When it came to telling people Rebecca waited until she was 13 weeks pregnant. Having been upfront and honest about her distress and anger from the miscarriage Rebecca felt that when she told people she was pregnant again a sense of status quo was restored.
"People were happy and congratulatory but I felt resentful of it to some extent, almost like people were relieved, 'oh thank god for that, we can get back to normal and not walk on eggshells around Rebecca anymore,' that mightn’t have actually been the case but that’s how I felt. I believe getting pregnant again brought people back to a place of comfort, everyone except me."Rebecca is now 34 weeks pregnant but she says she is still, "frequently fretting about what could go wrong." An additional concern for Rebecca is that she has gestational diabetes and is considered high risk, "I've elevated things like this to, some days, almost unbearable levels of 'what if...' it’s been one of the most difficult times of my life, the constant worrying is horrible." Six weeks into a much-wanted pregnancy, Siobhan started bleeding. The hospital staff could find no cause for the blood loss and despite having had a previous miscarriage the midwives told her not to worry as "one miscarriage was not considered a history of them as such."

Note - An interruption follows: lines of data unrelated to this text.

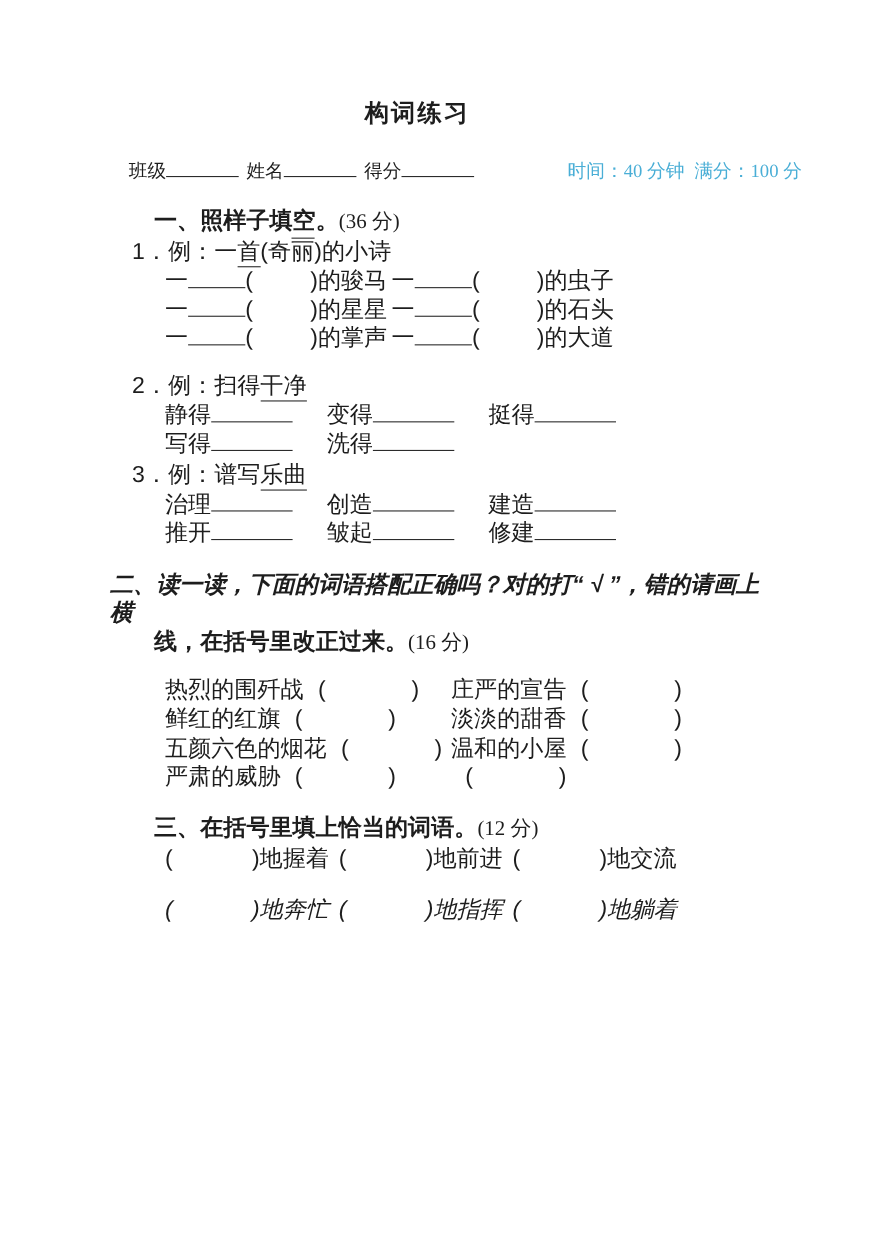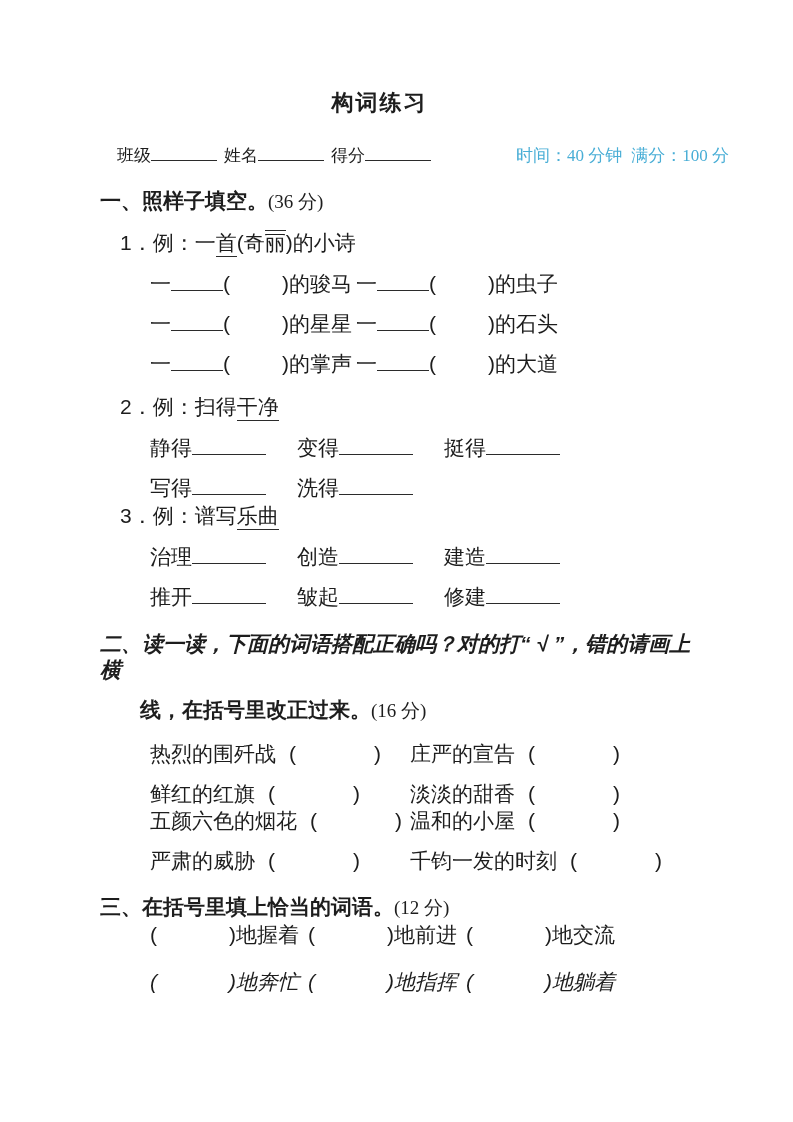--- a/index.html
+++ b/index.html
@@ -30,22 +30,22 @@
   .u { border-bottom:1.5px solid var(--line); padding-bottom:2px; }
   .o { border-top:1.5px solid var(--line); }
 
   .row { font-size:21px; line-height:26px; padding-left:50px; display:flex; align-items:baseline; white-space:nowrap; }
   .cell { display:inline-flex; align-items:baseline; white-space:nowrap; }
   .cell-a { width:206px; }
   .cell-b { width:147px; }
   .cell-c { width:260px; }
   .cell-d { width:158px; }
 
-  .mt14 { margin-top:14px; } .mt15 { margin-top:1px; } .mt16 { margin-top:16px; }
-  .mt17 { margin-top:17px; } .mt20 { margin-top:20px; } .mt21 { margin-top:21px;font-style:italic; }
+  .mt14 { } .mt15 { margin-top:1px; } .mt16 { margin-top:16px; }
+  .mt17 { margin-top:17px; } .mt20 { margin-top:20px;margin-left:40px; } .mt21 { margin-top:21px;font-style:italic; }
 </style>
 </head>
 <body>
 
 <div class="page">
   <div class="content">
 
     <h1 class="title">构词练习</h1>
 
     <div class="header-row">
@@ -225,21 +225,20 @@
     </div>
     <div class="row mt14">
       <span class="cell cell-c">
           <span>严肃的威胁</span>
           <span class="gap g13"></span>
           <span>(</span>
           <span class="gap g78"></span>
           <span>)</span>
         </span>
       <span class="cell">
-          <span>千钧一发的时刻</span>
           <span class="gap g13"></span>
           <span>(</span>
           <span class="gap g78"></span>
           <span>)</span>
         </span>
     </div>
 
     <div class="sec-head mt20"><span>三、在括号里填上恰当的词语。</span><span class="points">(12 分)</span></div>
 
     <div class="row mt15">

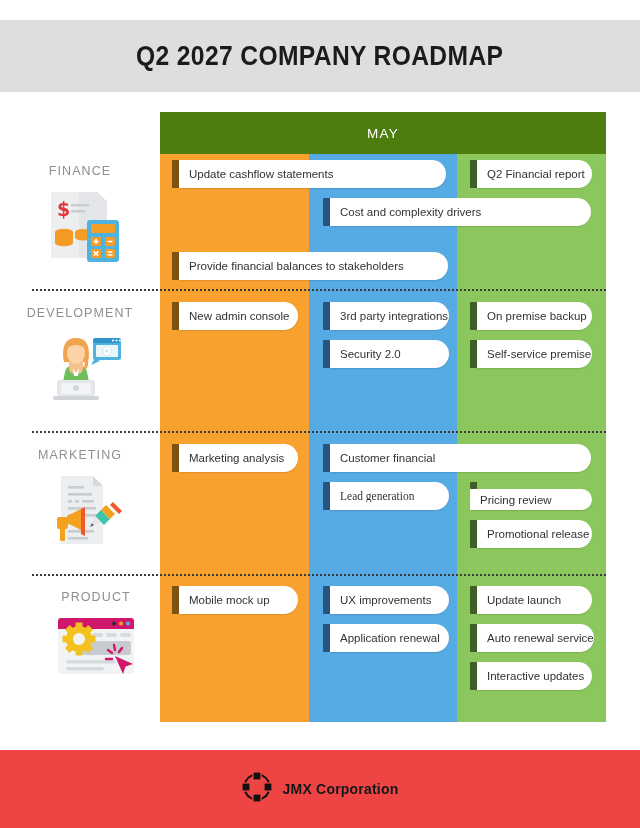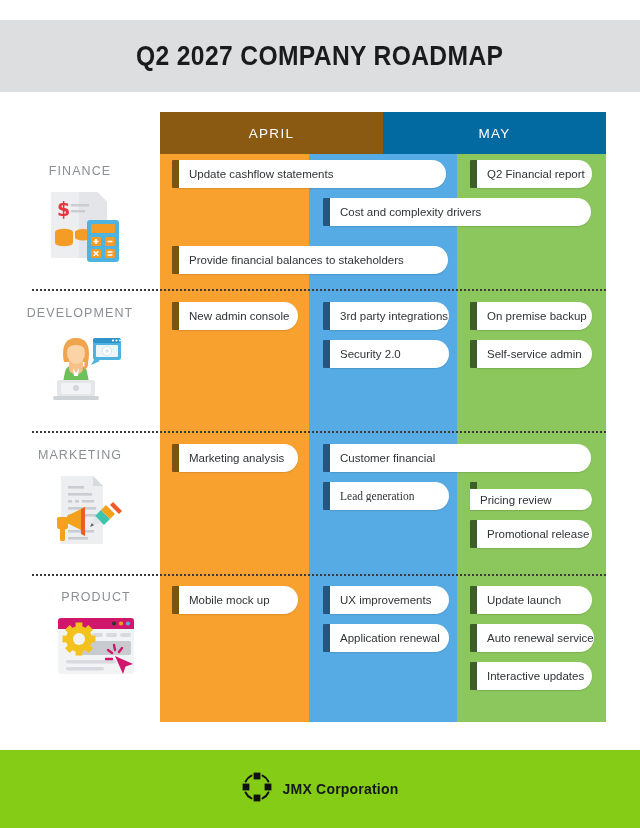--- a/index.html
+++ b/index.html
@@ -65,21 +65,21 @@
   .pill-text{
     font-size:11.5px;color:#2f3336;white-space:nowrap;overflow:hidden;
   }
   .bar-apr{background:#7d5312;}
   .bar-may{background:#255680;}
   .bar-jun{background:#3e5f27;}
 
   
   .footer-band{
     position:absolute;left:0;top:750px;width:640px;height:78px;
-    background:#84cc16;display:flex;align-items:center;justify-content:center;gap:11px;
+    background:#ef4444;display:flex;align-items:center;justify-content:center;gap:11px;
   }
   .footer-name{font-size:14px;font-weight:bold;color:#15181a;letter-spacing:.2px;}
 </style>
 </head>
 <body>
 
 <div class="page">
 
   <div class="header-band">
     <div class="header-title">Q2 2027 COMPANY ROADMAP</div>
@@ -223,43 +223,42 @@
       </div>
     </div>
 
   <div class="board">
     <div class="cols" id="cols">
         <div class="col c-apr" style="background: rgb(249, 161, 46);"></div>
         <div class="col c-may" style="background: rgb(87, 171, 228);"></div>
         <div class="col c-jun" style="background: rgb(140, 199, 94);"></div>
       </div>
     <div class="months" id="months">
-        <div class="month m-apr" style="background: rgb(138, 90, 19);">APRIL</div>
-        <div class="month m-may" style="background: #0369a1;">MAY</div>
+        <div class="month m-may" style="background: #4d7c0f;">MAY</div>
       </div>
     <div id="pills">
         <div class="pill" style="left: 12px; top: 48px; width: 274px;">
           <div class="pill-bar bar-apr" style="background: rgb(125, 83, 18);"></div>
           <div class="pill-body">
             <span class="pill-text">Update cashflow statements</span>
           </div>
         </div>
         <div class="pill" style="left: 310px; top: 48px; width: 122px;">
           <div class="pill-bar bar-jun" style="background: rgb(62, 95, 39);"></div>
           <div class="pill-body">
             <span class="pill-text">Q2 Financial report</span>
           </div>
         </div>
         <div class="pill" style="left: 163px; top: 86px; width: 268px;">
           <div class="pill-bar bar-may" style="background: rgb(37, 86, 128);"></div>
           <div class="pill-body">
             <span class="pill-text">Cost and complexity drivers</span>
           </div>
         </div>
-        <div class="pill" style="left: 12px; top: 134px; width: 276px;">
+        <div class="pill" style="left: 12px; top: 140px; width: 276px;">
           <div class="pill-bar bar-apr" style="background: rgb(125, 83, 18);"></div>
           <div class="pill-body">
             <span class="pill-text">Provide financial balances to stakeholders</span>
           </div>
         </div>
         <div class="pill" style="left: 12px; top: 190px; width: 126px;">
           <div class="pill-bar bar-apr" style="background: rgb(125, 83, 18);"></div>
           <div class="pill-body">
             <span class="pill-text">New admin console</span>
           </div>
@@ -278,21 +277,21 @@
         </div>
         <div class="pill" style="left: 163px; top: 228px; width: 126px;">
           <div class="pill-bar bar-may" style="background: rgb(37, 86, 128);"></div>
           <div class="pill-body">
             <span class="pill-text">Security 2.0</span>
           </div>
         </div>
         <div class="pill" style="left: 310px; top: 228px; width: 122px;">
           <div class="pill-bar bar-jun" style="background: rgb(62, 95, 39);"></div>
           <div class="pill-body">
-            <span class="pill-text">Self-service admin</span>
+            <span class="pill-text">Self-service premise</span>
           </div>
         </div>
         <div class="pill" style="left: 12px; top: 332px; width: 126px;">
           <div class="pill-bar bar-apr" style="background: rgb(125, 83, 18);"></div>
           <div class="pill-body">
             <span class="pill-text">Marketing analysis</span>
           </div>
         </div>
         <div class="pill" style="left: 163px; top: 332px; width: 268px;">
           <div class="pill-bar bar-may" style="background: rgb(37, 86, 128);"></div>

"I didn't enjoy the pregnancy at all. I was extremely anxious during the pregnancy, couldn't sleep, couldn't plan, just worried constantly. I didn't relax until she was born."For many women who are pregnant after a miscarriage sharing their "good news" becomes a source of awkwardness and discomfort. Siobhan says that she felt there weren't many people she could talk to about the pregnancy or her feelings about being pregnant again after a miscarriage, "as they wouldn't know what to say or would dismiss it. Most people are highly uncomfortable talking about it".
"At first not many of them knew what to say. They would avoid the subject completely. Now, 3 years later, because I am so open about it, people seem fine talking about and I've since discovered a LOT of women have had the same experience."Like Rebecca Rowena, from Mayo, initially went into denial over the news that she was pregnant.
"I was in complete denial. I would not talk to my partner, I refused to go to my GP. I put it to the back of mind because what if it happened again!"
"I rang my mum to tell her and she was very matter of fact about it. I found out a few years later that my mum had a miscarriage on her first pregnancy but did not tell me. To this day she thinks I don't know. Why did she not share her experience with me? Why do Irish women find it so hard to talk about miscarriage? "It took a long time to be able to talk about it, I think I blamed myself for my miscarriage. I know now that this is not true. I now talk openly about my experience. I think we need to get rid of the secrecy about it as it's an experience that has happened to the majority of women. I have two daughters now and I will definitely tell them when they are older what happened to me."